*TASK BRIEF:*
Exact reproduction of every record is required, and pictures are to be excluded.

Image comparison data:
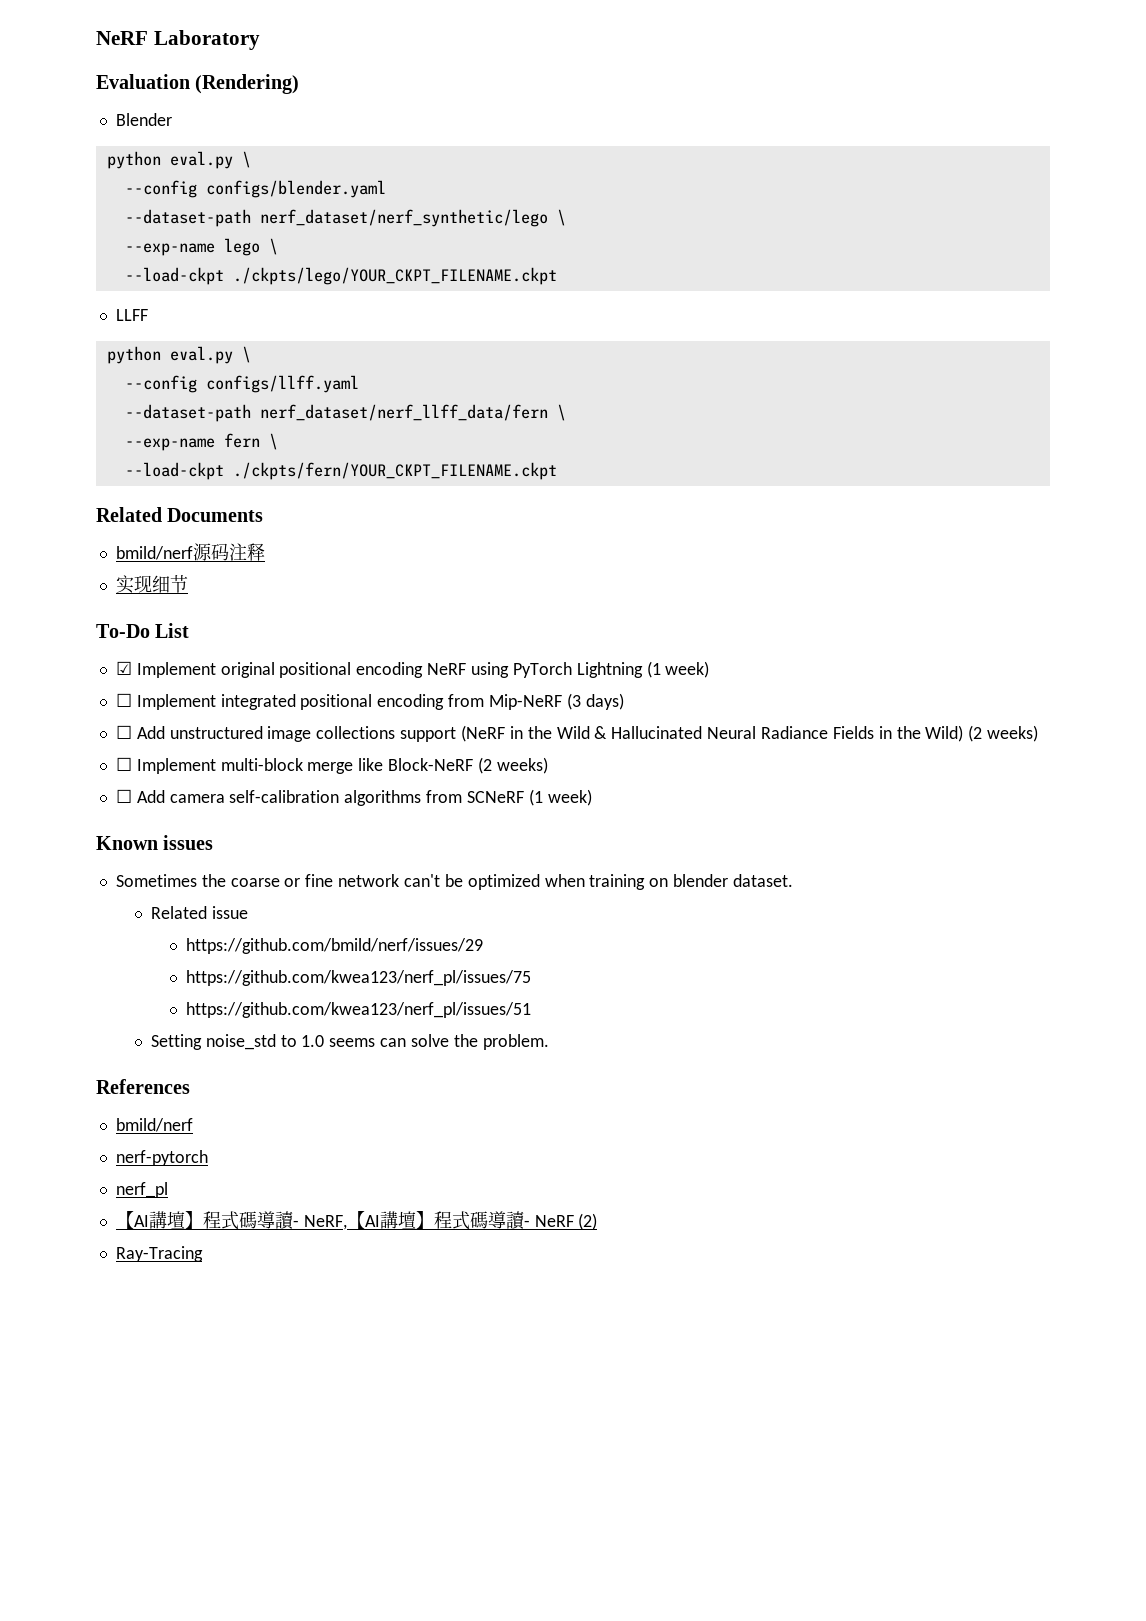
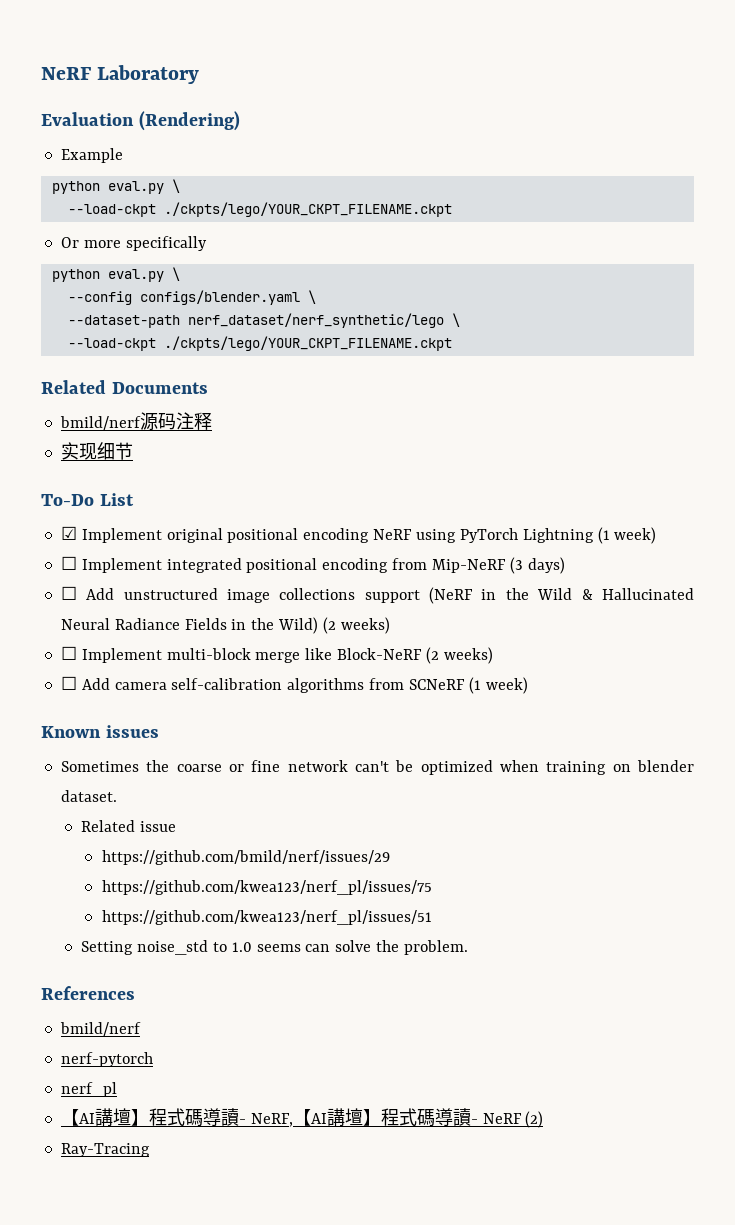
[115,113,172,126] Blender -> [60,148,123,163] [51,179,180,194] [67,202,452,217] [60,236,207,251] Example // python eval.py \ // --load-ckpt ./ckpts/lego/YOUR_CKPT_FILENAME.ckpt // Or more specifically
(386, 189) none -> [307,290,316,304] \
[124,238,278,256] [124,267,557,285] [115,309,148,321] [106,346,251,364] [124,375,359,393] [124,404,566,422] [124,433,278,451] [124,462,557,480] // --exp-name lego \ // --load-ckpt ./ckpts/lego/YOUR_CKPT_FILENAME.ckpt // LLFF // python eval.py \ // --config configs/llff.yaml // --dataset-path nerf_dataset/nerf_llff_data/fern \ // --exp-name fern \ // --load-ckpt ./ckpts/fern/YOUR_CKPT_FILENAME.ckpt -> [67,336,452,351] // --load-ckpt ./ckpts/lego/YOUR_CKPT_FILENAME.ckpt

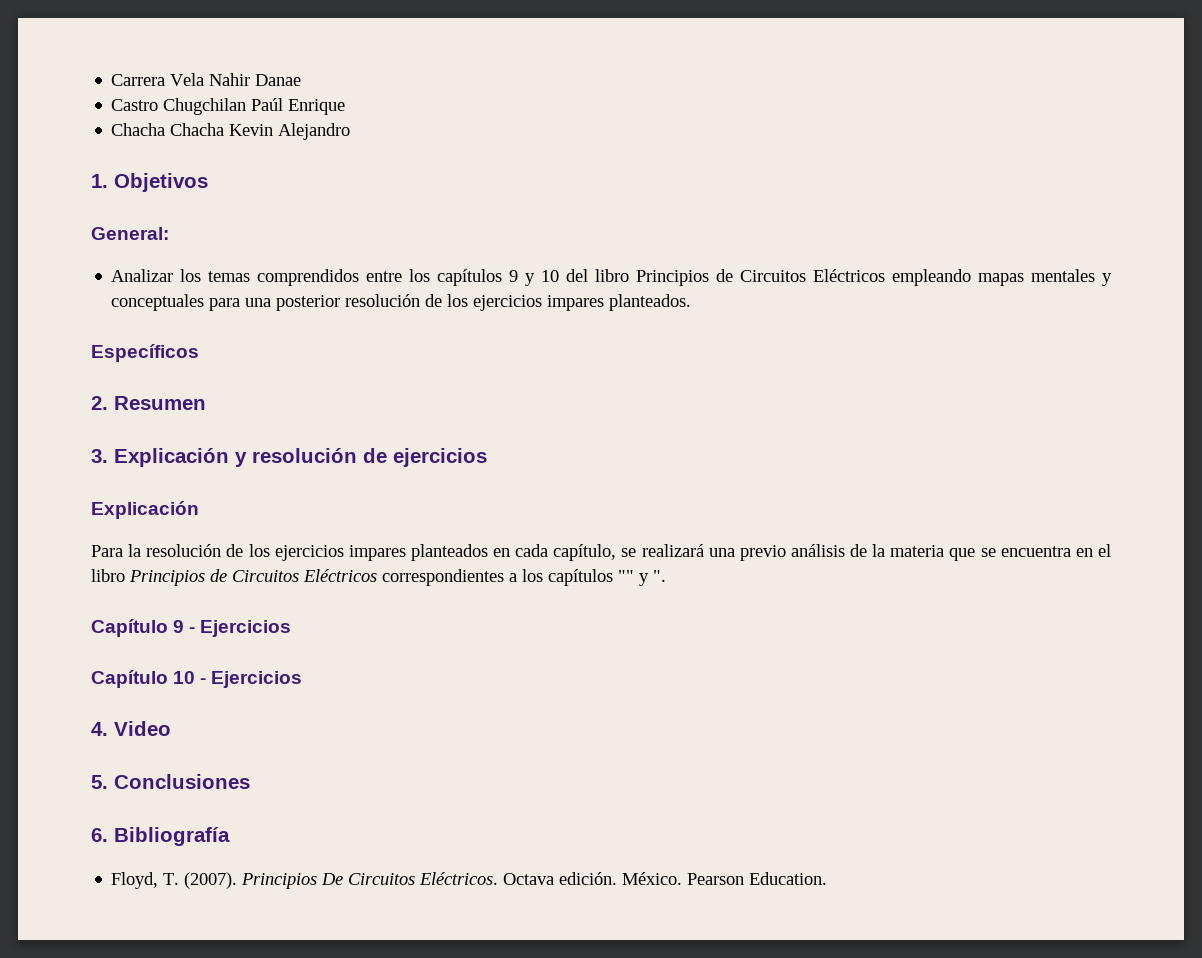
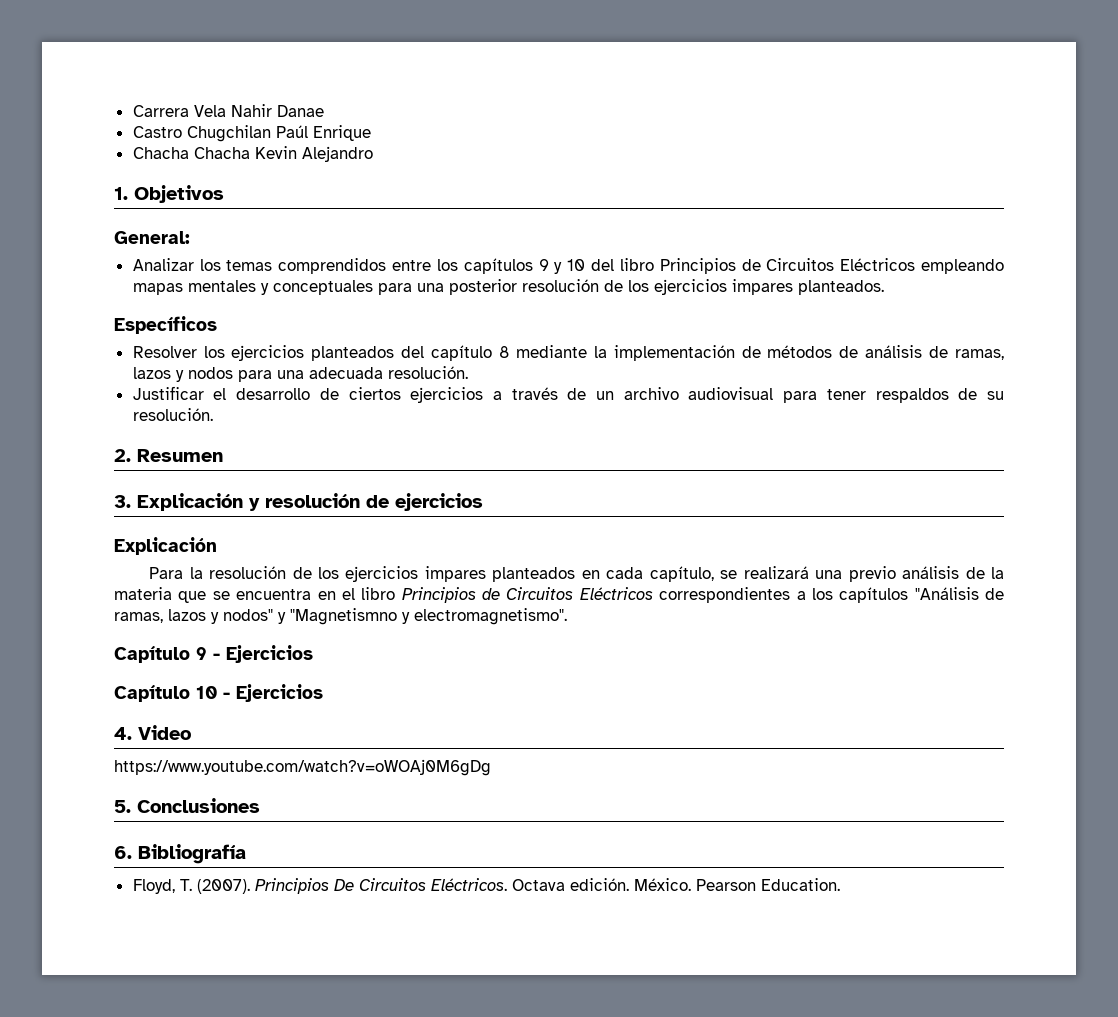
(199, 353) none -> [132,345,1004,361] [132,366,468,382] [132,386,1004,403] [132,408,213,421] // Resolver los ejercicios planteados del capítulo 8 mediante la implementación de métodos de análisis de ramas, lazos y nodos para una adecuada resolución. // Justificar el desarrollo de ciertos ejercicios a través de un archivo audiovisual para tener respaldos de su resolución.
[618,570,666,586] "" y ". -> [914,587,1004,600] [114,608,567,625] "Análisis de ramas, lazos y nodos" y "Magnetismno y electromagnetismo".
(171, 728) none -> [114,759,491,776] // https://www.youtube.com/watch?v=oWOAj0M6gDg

*RESPONSE AREA:*
[115,113,172,126] Blender -> [60,148,123,163] [51,179,180,194] [67,202,452,217] [60,236,207,251] Example // python eval.py \ // --load-ckpt ./ckpts/lego/YOUR_CKPT_FILENAME.ckpt // Or more specifically
(386, 189) none -> [307,290,316,304] \
[124,238,278,256] [124,267,557,285] [115,309,148,321] [106,346,251,364] [124,375,359,393] [124,404,566,422] [124,433,278,451] [124,462,557,480] // --exp-name lego \ // --load-ckpt ./ckpts/lego/YOUR_CKPT_FILENAME.ckpt // LLFF // python eval.py \ // --config configs/llff.yaml // --dataset-path nerf_dataset/nerf_llff_data/fern \ // --exp-name fern \ // --load-ckpt ./ckpts/fern/YOUR_CKPT_FILENAME.ckpt -> [67,336,452,351] // --load-ckpt ./ckpts/lego/YOUR_CKPT_FILENAME.ckpt

(199, 353) none -> [132,345,1004,361] [132,366,468,382] [132,386,1004,403] [132,408,213,421] // Resolver los ejercicios planteados del capítulo 8 mediante la implementación de métodos de análisis de ramas, lazos y nodos para una adecuada resolución. // Justificar el desarrollo de ciertos ejercicios a través de un archivo audiovisual para tener respaldos de su resolución.
[618,570,666,586] "" y ". -> [914,587,1004,600] [114,608,567,625] "Análisis de ramas, lazos y nodos" y "Magnetismno y electromagnetismo".
(171, 728) none -> [114,759,491,776] // https://www.youtube.com/watch?v=oWOAj0M6gDg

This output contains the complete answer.